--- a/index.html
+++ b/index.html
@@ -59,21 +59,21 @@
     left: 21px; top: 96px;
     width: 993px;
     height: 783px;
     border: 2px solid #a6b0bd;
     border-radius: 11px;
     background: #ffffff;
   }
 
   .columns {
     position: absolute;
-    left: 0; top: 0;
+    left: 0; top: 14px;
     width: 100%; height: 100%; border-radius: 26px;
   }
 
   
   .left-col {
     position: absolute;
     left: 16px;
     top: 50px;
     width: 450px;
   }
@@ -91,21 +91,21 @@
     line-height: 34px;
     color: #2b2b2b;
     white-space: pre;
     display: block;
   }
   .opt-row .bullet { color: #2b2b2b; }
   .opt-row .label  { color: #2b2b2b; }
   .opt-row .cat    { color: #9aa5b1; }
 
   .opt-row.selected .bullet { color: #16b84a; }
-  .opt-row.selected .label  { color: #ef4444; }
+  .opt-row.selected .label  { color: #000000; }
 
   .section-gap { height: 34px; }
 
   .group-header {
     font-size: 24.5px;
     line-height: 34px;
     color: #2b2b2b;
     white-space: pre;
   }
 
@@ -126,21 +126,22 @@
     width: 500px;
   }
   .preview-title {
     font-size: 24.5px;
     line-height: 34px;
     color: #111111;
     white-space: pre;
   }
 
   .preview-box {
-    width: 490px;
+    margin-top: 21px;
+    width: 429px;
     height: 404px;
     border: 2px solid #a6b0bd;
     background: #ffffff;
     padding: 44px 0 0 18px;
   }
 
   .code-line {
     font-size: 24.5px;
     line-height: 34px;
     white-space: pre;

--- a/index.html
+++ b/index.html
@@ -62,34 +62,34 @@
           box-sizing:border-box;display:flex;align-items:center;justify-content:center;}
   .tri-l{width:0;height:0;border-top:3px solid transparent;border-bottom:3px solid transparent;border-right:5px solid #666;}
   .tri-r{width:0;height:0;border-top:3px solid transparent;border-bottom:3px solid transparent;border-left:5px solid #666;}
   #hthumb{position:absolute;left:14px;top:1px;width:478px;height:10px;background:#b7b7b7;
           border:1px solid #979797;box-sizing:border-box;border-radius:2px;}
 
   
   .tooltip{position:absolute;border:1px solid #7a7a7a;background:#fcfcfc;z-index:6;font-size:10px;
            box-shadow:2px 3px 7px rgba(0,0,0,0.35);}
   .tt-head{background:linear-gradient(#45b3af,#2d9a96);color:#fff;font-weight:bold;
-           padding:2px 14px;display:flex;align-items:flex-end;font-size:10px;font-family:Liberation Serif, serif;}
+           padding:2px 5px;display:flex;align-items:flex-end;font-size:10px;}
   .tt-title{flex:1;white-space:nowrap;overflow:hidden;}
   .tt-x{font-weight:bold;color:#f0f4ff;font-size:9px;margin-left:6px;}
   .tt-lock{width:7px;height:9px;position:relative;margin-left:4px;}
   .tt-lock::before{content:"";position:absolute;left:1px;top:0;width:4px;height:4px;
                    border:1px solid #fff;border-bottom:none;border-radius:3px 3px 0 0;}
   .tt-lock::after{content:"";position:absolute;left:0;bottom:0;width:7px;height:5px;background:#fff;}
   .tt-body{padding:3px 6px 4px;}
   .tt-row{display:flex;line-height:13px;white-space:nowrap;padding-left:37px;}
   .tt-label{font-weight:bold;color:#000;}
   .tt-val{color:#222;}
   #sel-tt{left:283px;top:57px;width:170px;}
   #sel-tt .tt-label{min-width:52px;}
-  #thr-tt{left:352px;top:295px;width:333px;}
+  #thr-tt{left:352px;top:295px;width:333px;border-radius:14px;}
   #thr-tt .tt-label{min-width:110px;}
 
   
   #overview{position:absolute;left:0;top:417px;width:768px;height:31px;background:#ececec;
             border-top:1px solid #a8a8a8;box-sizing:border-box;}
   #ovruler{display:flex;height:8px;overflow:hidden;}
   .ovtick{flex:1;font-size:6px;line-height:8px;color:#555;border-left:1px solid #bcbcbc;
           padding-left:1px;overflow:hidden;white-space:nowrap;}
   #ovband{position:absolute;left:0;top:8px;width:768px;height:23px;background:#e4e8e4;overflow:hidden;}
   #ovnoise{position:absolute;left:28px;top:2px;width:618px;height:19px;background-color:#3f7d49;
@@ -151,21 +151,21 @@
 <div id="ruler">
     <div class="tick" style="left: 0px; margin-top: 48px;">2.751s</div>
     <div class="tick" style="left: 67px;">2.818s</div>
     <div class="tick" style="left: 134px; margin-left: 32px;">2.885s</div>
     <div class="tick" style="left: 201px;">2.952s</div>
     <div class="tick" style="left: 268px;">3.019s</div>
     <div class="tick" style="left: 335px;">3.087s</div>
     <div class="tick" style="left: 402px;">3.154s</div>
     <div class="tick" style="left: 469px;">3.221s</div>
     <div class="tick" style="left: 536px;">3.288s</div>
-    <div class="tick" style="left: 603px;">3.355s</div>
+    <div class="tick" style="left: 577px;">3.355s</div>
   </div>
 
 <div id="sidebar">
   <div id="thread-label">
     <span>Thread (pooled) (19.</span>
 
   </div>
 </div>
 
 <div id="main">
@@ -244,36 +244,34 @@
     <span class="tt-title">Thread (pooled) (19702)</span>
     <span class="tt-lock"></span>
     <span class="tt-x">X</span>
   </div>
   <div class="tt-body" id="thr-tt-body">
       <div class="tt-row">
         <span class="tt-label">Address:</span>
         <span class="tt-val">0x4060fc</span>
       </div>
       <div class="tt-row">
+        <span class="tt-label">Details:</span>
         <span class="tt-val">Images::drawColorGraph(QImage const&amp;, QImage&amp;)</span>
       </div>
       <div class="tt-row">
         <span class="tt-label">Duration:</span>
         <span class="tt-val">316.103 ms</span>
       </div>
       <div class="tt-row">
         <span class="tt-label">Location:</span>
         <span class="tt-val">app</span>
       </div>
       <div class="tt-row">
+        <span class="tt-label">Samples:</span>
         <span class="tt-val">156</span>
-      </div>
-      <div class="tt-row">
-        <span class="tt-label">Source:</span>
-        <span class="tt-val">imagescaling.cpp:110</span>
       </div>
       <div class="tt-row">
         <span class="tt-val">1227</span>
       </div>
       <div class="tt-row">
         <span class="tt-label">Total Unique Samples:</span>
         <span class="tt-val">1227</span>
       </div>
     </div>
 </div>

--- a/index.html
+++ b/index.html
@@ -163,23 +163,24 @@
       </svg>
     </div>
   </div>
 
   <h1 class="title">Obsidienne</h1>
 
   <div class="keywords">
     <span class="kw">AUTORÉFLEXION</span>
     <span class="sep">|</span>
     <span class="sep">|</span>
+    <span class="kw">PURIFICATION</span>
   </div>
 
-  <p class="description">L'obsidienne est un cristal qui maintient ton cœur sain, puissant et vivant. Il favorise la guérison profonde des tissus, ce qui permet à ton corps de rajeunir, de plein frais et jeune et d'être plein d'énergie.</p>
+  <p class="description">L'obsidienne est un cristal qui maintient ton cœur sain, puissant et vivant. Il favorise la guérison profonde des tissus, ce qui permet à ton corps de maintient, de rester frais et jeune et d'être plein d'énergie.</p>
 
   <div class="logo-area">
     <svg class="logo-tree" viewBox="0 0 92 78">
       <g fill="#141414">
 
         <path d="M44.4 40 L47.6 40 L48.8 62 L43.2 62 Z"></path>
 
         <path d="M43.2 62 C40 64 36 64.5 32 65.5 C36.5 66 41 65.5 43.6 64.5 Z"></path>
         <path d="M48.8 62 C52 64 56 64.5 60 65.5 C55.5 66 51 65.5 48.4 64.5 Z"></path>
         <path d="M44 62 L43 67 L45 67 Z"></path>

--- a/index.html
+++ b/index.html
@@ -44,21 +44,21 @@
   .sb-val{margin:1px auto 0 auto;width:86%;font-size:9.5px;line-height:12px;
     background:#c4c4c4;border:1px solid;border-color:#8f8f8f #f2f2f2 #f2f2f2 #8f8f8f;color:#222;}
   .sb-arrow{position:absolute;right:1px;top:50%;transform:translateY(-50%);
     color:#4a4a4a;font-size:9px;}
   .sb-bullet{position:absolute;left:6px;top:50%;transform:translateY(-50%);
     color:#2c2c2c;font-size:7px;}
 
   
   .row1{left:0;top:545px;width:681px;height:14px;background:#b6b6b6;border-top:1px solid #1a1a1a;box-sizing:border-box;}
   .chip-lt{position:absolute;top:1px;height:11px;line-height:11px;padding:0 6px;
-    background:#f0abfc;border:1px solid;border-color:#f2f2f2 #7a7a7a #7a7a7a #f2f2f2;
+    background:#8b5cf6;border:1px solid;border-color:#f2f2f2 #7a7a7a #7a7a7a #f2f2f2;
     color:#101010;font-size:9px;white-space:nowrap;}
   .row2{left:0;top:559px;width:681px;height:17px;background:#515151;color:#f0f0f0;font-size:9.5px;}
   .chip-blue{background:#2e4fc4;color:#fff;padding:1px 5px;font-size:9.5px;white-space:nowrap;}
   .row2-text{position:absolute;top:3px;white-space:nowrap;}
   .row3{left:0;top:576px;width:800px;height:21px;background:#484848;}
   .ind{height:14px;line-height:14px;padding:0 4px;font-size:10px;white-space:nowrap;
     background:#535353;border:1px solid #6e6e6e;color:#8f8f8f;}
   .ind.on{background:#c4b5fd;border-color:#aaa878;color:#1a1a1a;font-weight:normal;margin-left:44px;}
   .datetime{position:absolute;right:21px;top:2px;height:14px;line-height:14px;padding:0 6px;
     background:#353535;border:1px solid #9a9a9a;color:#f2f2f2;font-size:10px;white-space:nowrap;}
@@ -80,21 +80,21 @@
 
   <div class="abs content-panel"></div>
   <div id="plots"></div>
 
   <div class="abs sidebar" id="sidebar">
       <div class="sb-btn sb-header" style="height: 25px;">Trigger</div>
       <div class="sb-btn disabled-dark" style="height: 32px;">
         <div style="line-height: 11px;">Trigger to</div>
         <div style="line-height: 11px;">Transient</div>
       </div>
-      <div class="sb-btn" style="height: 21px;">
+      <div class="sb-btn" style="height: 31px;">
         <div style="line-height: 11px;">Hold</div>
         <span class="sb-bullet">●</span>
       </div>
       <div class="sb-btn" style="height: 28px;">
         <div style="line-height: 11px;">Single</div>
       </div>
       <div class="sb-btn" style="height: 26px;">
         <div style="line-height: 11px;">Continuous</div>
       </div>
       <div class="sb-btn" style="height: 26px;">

※ ※ ※

**What to do:** Produce the lines from the top of the listing through the "left: 16px;" line exactly as they appear, with no additional output.

**Output of the task:**
--- a/index.html
+++ b/index.html
@@ -59,21 +59,21 @@
     left: 21px; top: 96px;
     width: 993px;
     height: 783px;
     border: 2px solid #a6b0bd;
     border-radius: 11px;
     background: #ffffff;
   }
 
   .columns {
     position: absolute;
-    left: 0; top: 0;
+    left: 0; top: 14px;
     width: 100%; height: 100%; border-radius: 26px;
   }
 
   
   .left-col {
     position: absolute;
     left: 16px;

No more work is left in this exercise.